* _Work to be completed_
Write the entries out again in full and unchanged, dropping every image.

* _Change detection outputs_
--

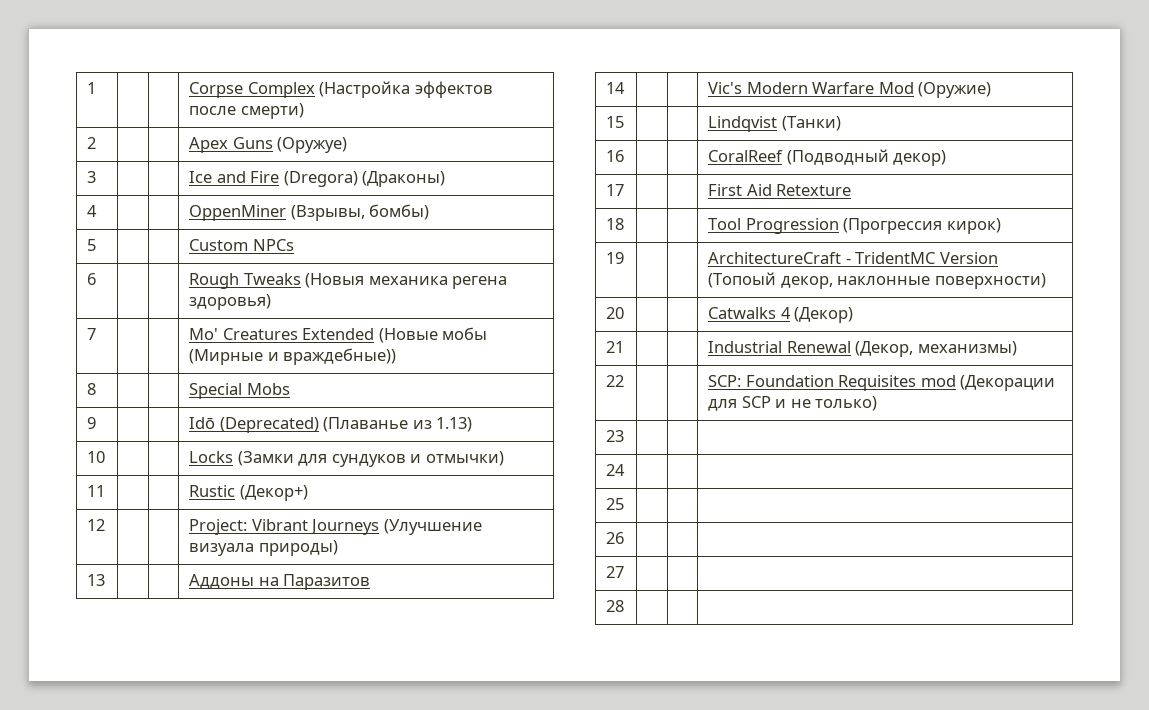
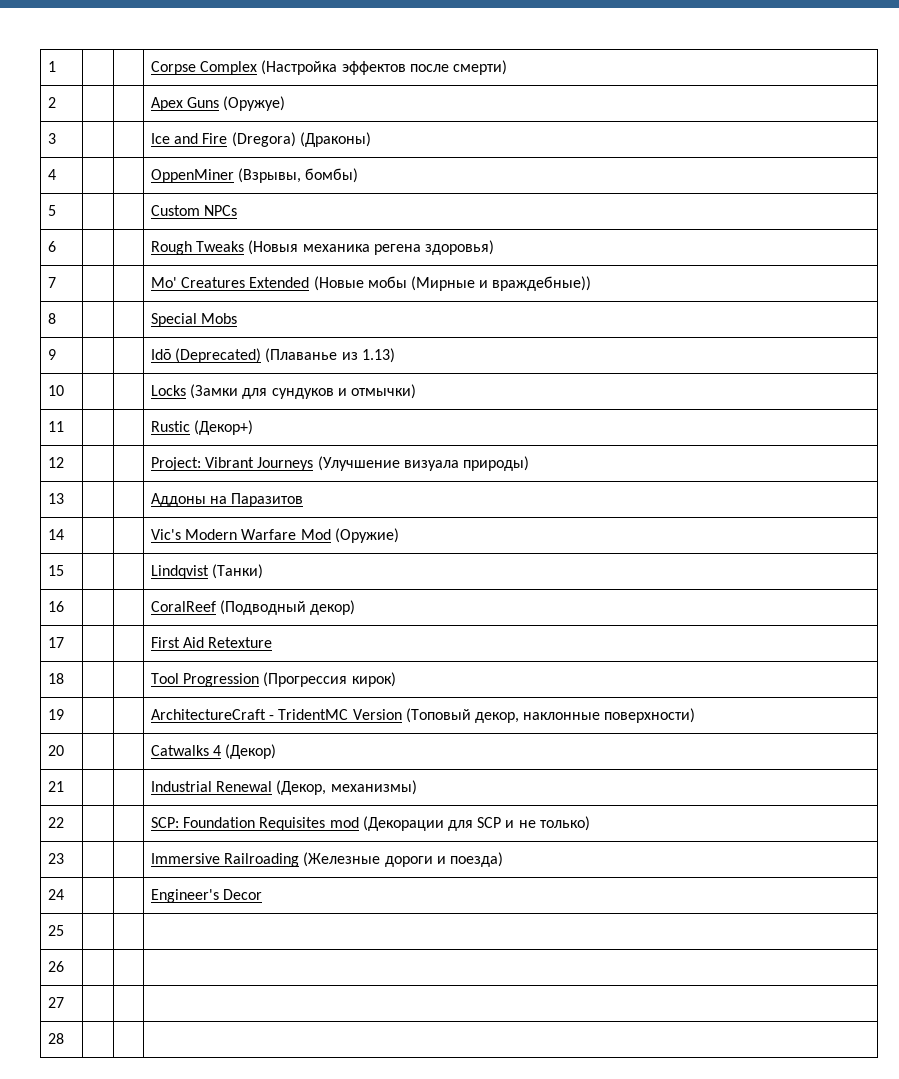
- 19 | | | ArchitectureCraft - TridentMC Version (Топоый декор, наклонные поверхности)
+ 19 | | | ArchitectureCraft - TridentMC Version (Топовый декор, наклонные поверхности)
- 23 | | |
+ 23 | | | Immersive Railroading (Железные дороги и поезда)
- 24 | | |
+ 24 | | | Engineer's Decor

--

* _Exercise response_
- 19 | | | ArchitectureCraft - TridentMC Version (Топоый декор, наклонные поверхности)
+ 19 | | | ArchitectureCraft - TridentMC Version (Топовый декор, наклонные поверхности)
- 23 | | |
+ 23 | | | Immersive Railroading (Железные дороги и поезда)
- 24 | | |
+ 24 | | | Engineer's Decor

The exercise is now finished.